Although opportunities for new work or promotion may not be as many as there are people desiring them, change may provide some stimulation not otherwise available. Change comes in several ways. One may be change in leadership of the library, or – less common – leadership change at a higher level. A new library director brings change. But a new provost may also have strong opinions about the library. Or the board of trustees may have ideas about education that affect the library. Or change in technology or publishing may require new skills. Any of these changes brings opportunity for flexible people willing to take chances.
As Louis Pasteur said, “Chance favors the prepared mind.” So, if you are energetic and open to new ideas, you will be prepared for opportunities. Your energy, curiosity, and openness will be noticed and you may be asked to take on the new project. Or, if you see a new opportunity, you can start talking about it. If time is right, you may end up doing it. Many now-retired library senior leaders distinguished themselves from the ranks librarians by being willing to try the newfangled searching of indices and abstracts. They were willing to try using the new dial-up technology, with its Silent 700 machine the size of a portable typewriter, its continuous feed thermal paper, and its charges of $100/hour (when that was a lot of money).
There are pitfalls and dangers in encouraging new projects or them accepting, but none of them are fatal. A new leader may ask you to do something for which there are local roadblocks unknown to him or her. Or an idea implemented elsewhere may not be right for your institution. Some organizations can experiment with new ideas and absorb failure quite easily. Some may be so stretched that they cannot try a new idea until it is proven. And, some new services require academic cooperation that may not be forthcoming. Over time one learns what would be useful and can be done within the library without enthusiastic collaboration from others in your institution.
One may hesitate to step forward and suggest a new program or to accept an offer to implement one. Hesitation is understandable. The new idea may not work; one learns that only by trying. It may involve frightening responsibilities, like taking on your first supervisory responsibility. Or you may hesitate to become the supervisor of people who are your current peers. Don’t let these stop you. You can ask for training in the areas that are new and for conference attendance to understand others’ experience with the new program. You can talk to others you respect and ask their advice about your new opportunity.

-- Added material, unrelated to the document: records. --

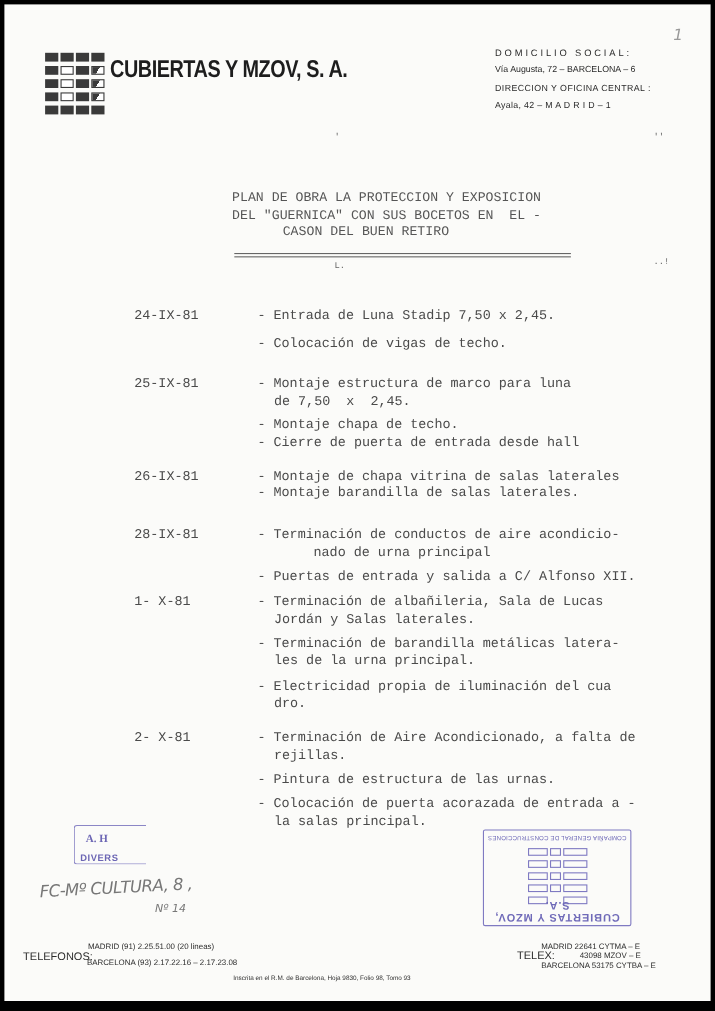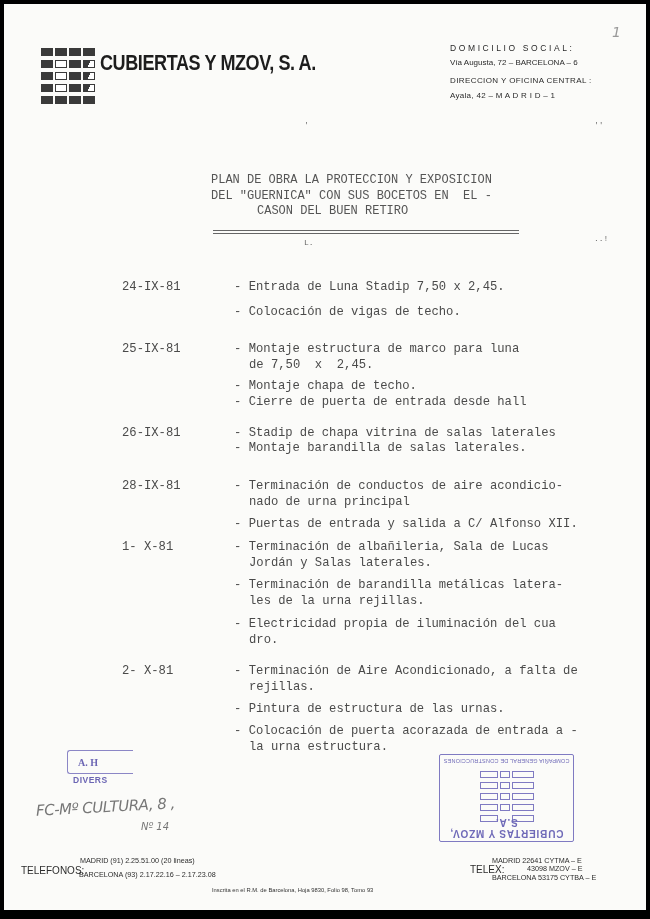--- a/index.html
+++ b/index.html
@@ -132,7 +132,7 @@
   <div class="abs tw item" style="top:375px;">- Montaje chapa de techo.</div>
 
   <div class="abs tw date" style="top:422px;">26-IX-81</div>
-  <div class="abs tw item" style="top:422px;">- Stadip de chapa vitrina de salas laterales</div>
+  <div class="abs tw item" style="top:422px;">- Montaje de chapa vitrina de salas laterales</div>
   <div class="abs tw item" style="top:437px;">- Montaje barandilla de salas laterales.</div>
 
   <div class="abs tw date" style="top:475px;">28-IX-81</div>

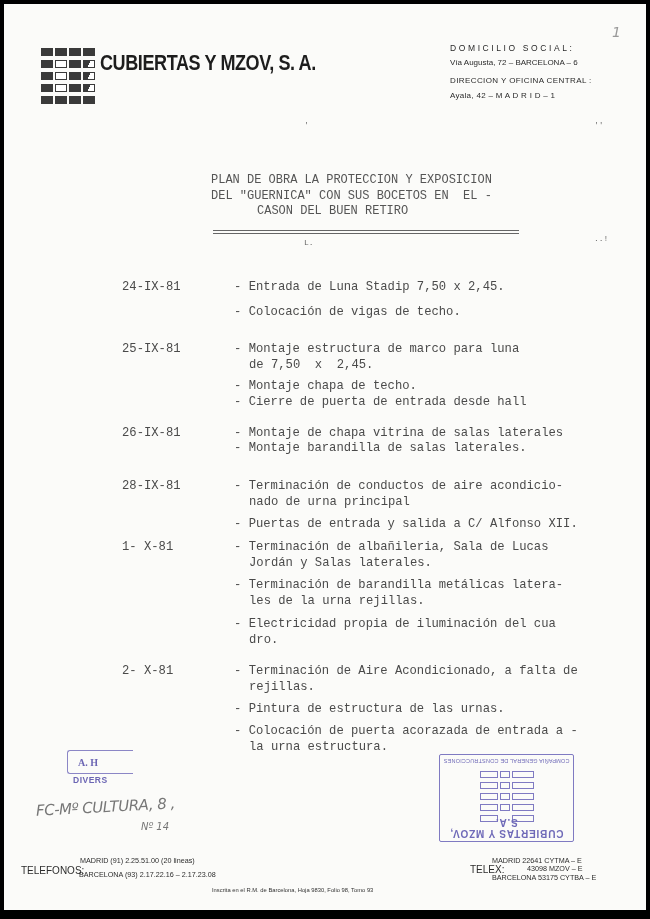--- a/index.html
+++ b/index.html
@@ -137,7 +137,7 @@
 
   <div class="abs tw date" style="top:475px;">28-IX-81</div>
   <div class="abs tw item" style="top:475px;">- Terminación de conductos de aire acondicio-</div>
-  <div class="abs tw cont" style="top:491px;">nado de urna principal</div>
+  <div class="abs tw cont" style="top:491px;margin-left:36px;">nado de urna principal</div>
   <div class="abs tw item" style="top:513px;">- Puertas de entrada y salida a C/ Alfonso XII.</div>
 
   <div class="abs tw date" style="top:536px;">1- X-81</div>

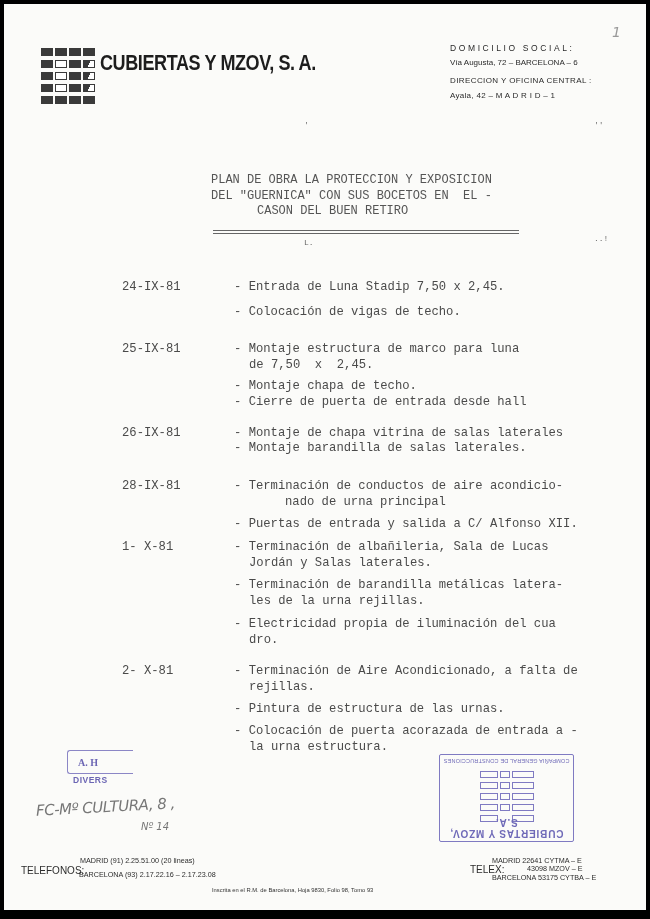--- a/index.html
+++ b/index.html
@@ -144,7 +144,7 @@
   <div class="abs tw item" style="top:536px;">- Terminación de albañileria, Sala de Lucas</div>
   <div class="abs tw cont" style="top:552px;">Jordán y Salas laterales.</div>
   <div class="abs tw item" style="top:574px;">- Terminación de barandilla metálicas latera-</div>
-  <div class="abs tw cont" style="top:590px;">les de la urna rejillas.</div>
+  <div class="abs tw cont" style="top:590px;">les de la urna principal.</div>
   <div class="abs tw item" style="top:613px;">- Electricidad propia de iluminación del cua</div>
   <div class="abs tw cont" style="top:629px;">dro.</div>
 

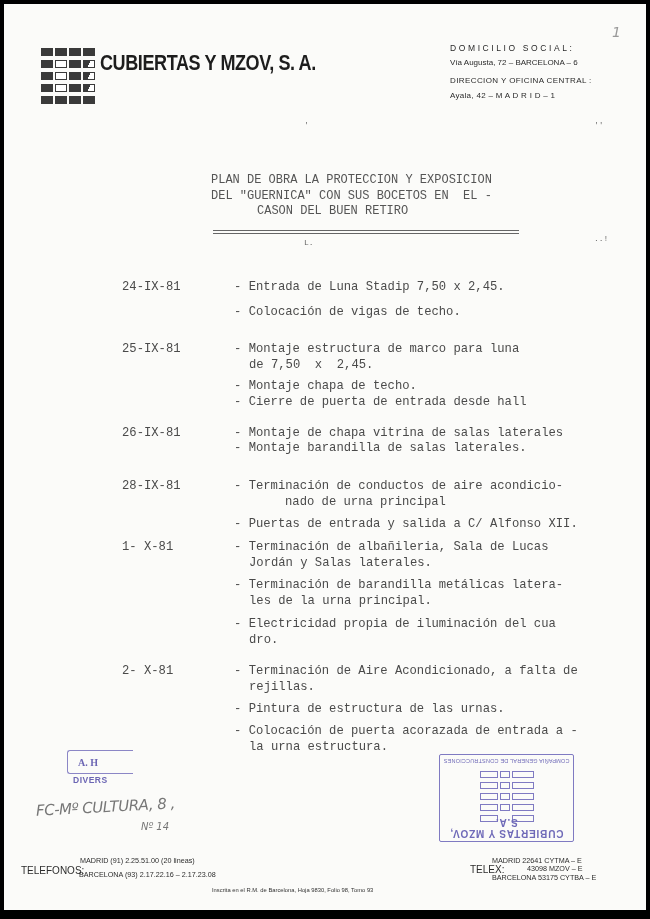--- a/index.html
+++ b/index.html
@@ -153,7 +153,7 @@
   <div class="abs tw cont" style="top:676px;text-align:center;">rejillas.</div>
   <div class="abs tw item" style="top:698px;">- Pintura de estructura de las urnas.</div>
   <div class="abs tw item" style="top:720px;">- Colocación de puerta acorazada de entrada a -</div>
-  <div class="abs tw cont" style="top:736px;">la urna estructura.</div>
+  <div class="abs tw cont" style="top:736px;">la salas principal.</div>
 
   <div class="abs stamp-left">
     <span class="s1">A. H</span>

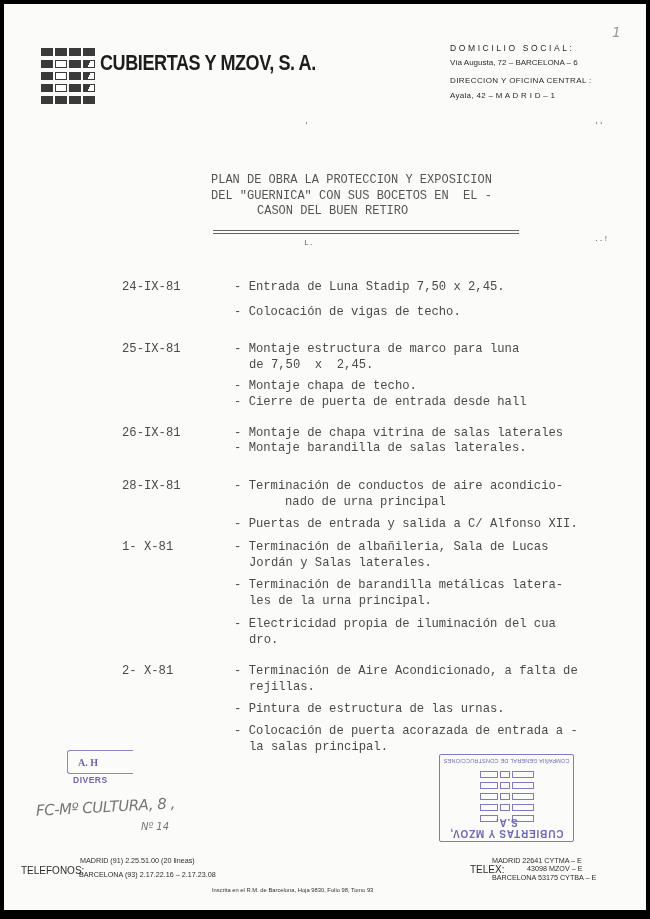--- a/index.html
+++ b/index.html
@@ -45,7 +45,7 @@
 
     
     .stamp-left {
-      left: 63px; top: 746px; width: 66px; height: 24px;
+      left: 63px; top: 746px; width: 66px; height: 36px;
       border: 1.5px solid #8b86c6; border-right: none; border-radius: 3px 0 0 3px;
       font-family: "Liberation Sans", sans-serif; color: #6c66b4;
     }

Whatever your hesitations, go for it. What is the worst case scenario? Even if you “crash and burn”, you’re not likely to be fired. Most people who rise in the profession have “crashed and burned” more than once. It is an occupational hazard for those who are forward-looking and energetic – like saddle sores for cowboys. The angst you experience when you fail is painful. But, over the course of a career, you realize that it is the down-side of being open-minded and forward looking. That same tendency also drives your many successes. Once you accept that, the recovery period is dramatically shortened. You learn to say to yourself and other, “Well, we tried that and it didn’t work. We won’t do that again too soon.” The “too soon” qualification is necessary because something that fails now often works sometime later, when the time is right.
More Thoughts on Change is Opportunity
I am reminded that some organizational change may be far from what you would choose if you were making the decisions. The change may make you unhappy but that shouldn’t keep you from accepting with good grace the opportunities that come with it. It would not be the first time in history that unwanted changes produced unexpectedly good results – see earlier post Collateral Damage.